> [Work order]:
In the entries below, find each line with the word "right" and pull it out.

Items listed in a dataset
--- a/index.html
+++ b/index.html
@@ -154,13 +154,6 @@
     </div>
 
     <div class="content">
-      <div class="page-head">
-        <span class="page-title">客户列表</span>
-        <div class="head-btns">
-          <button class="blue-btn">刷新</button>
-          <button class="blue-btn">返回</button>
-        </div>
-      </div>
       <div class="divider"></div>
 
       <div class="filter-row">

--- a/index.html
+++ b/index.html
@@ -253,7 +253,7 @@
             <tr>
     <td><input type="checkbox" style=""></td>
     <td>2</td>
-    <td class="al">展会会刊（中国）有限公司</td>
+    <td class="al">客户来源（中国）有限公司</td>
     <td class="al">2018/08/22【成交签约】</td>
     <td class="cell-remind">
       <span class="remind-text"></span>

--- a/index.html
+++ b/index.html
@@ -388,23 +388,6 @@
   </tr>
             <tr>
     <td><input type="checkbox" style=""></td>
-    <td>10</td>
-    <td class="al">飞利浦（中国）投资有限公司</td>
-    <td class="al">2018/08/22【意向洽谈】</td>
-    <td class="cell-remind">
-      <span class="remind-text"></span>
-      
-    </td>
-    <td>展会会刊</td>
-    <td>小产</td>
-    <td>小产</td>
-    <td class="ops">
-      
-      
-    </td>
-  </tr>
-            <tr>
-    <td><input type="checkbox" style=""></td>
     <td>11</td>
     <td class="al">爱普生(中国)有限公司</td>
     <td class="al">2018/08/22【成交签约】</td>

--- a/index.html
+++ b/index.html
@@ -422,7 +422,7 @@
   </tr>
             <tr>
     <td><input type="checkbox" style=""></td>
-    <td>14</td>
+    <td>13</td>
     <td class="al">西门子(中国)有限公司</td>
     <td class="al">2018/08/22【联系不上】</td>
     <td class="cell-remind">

--

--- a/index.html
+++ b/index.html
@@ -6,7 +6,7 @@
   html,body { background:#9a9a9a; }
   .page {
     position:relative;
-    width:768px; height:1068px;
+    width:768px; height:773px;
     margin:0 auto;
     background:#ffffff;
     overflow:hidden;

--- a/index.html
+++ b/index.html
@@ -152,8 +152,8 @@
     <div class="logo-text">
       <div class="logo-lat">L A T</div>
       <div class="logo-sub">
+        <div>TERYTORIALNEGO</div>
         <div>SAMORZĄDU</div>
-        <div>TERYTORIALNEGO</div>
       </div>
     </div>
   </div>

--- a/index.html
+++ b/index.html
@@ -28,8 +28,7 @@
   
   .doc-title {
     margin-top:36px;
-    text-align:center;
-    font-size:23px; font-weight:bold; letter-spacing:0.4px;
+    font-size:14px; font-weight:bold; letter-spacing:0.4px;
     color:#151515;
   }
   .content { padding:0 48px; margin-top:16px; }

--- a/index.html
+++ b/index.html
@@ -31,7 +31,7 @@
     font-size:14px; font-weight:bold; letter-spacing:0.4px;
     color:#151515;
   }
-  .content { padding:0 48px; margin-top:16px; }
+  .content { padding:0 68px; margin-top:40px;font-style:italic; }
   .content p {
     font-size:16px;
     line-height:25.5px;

...

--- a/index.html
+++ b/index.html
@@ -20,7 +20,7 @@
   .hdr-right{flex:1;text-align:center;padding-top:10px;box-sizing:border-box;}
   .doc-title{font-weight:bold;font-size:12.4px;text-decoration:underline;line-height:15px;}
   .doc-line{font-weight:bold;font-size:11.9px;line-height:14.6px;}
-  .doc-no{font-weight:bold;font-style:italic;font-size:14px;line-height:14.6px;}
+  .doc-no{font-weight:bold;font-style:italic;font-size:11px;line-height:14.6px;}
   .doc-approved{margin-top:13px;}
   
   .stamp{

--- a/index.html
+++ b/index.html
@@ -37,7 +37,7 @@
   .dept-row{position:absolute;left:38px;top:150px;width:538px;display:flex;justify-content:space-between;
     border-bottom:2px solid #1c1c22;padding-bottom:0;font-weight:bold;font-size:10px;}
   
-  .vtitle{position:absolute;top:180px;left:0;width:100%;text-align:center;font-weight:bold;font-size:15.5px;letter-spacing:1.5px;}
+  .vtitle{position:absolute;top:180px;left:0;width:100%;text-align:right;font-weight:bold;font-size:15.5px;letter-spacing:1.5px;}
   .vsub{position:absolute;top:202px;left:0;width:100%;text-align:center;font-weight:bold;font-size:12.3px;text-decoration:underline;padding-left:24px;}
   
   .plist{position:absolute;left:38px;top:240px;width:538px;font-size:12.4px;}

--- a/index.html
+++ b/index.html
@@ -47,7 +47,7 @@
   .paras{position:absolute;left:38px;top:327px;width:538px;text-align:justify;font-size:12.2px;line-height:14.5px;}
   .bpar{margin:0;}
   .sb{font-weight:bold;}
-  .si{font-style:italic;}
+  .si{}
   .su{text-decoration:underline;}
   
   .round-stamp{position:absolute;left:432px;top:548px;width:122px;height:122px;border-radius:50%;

> [Solution for this task]:
   .hdr-right{flex:1;text-align:center;padding-top:10px;box-sizing:border-box;}
+  .vtitle{position:absolute;top:180px;left:0;width:100%;text-align:right;font-weight:bold;font-size:15.5px;letter-spacing:1.5px;}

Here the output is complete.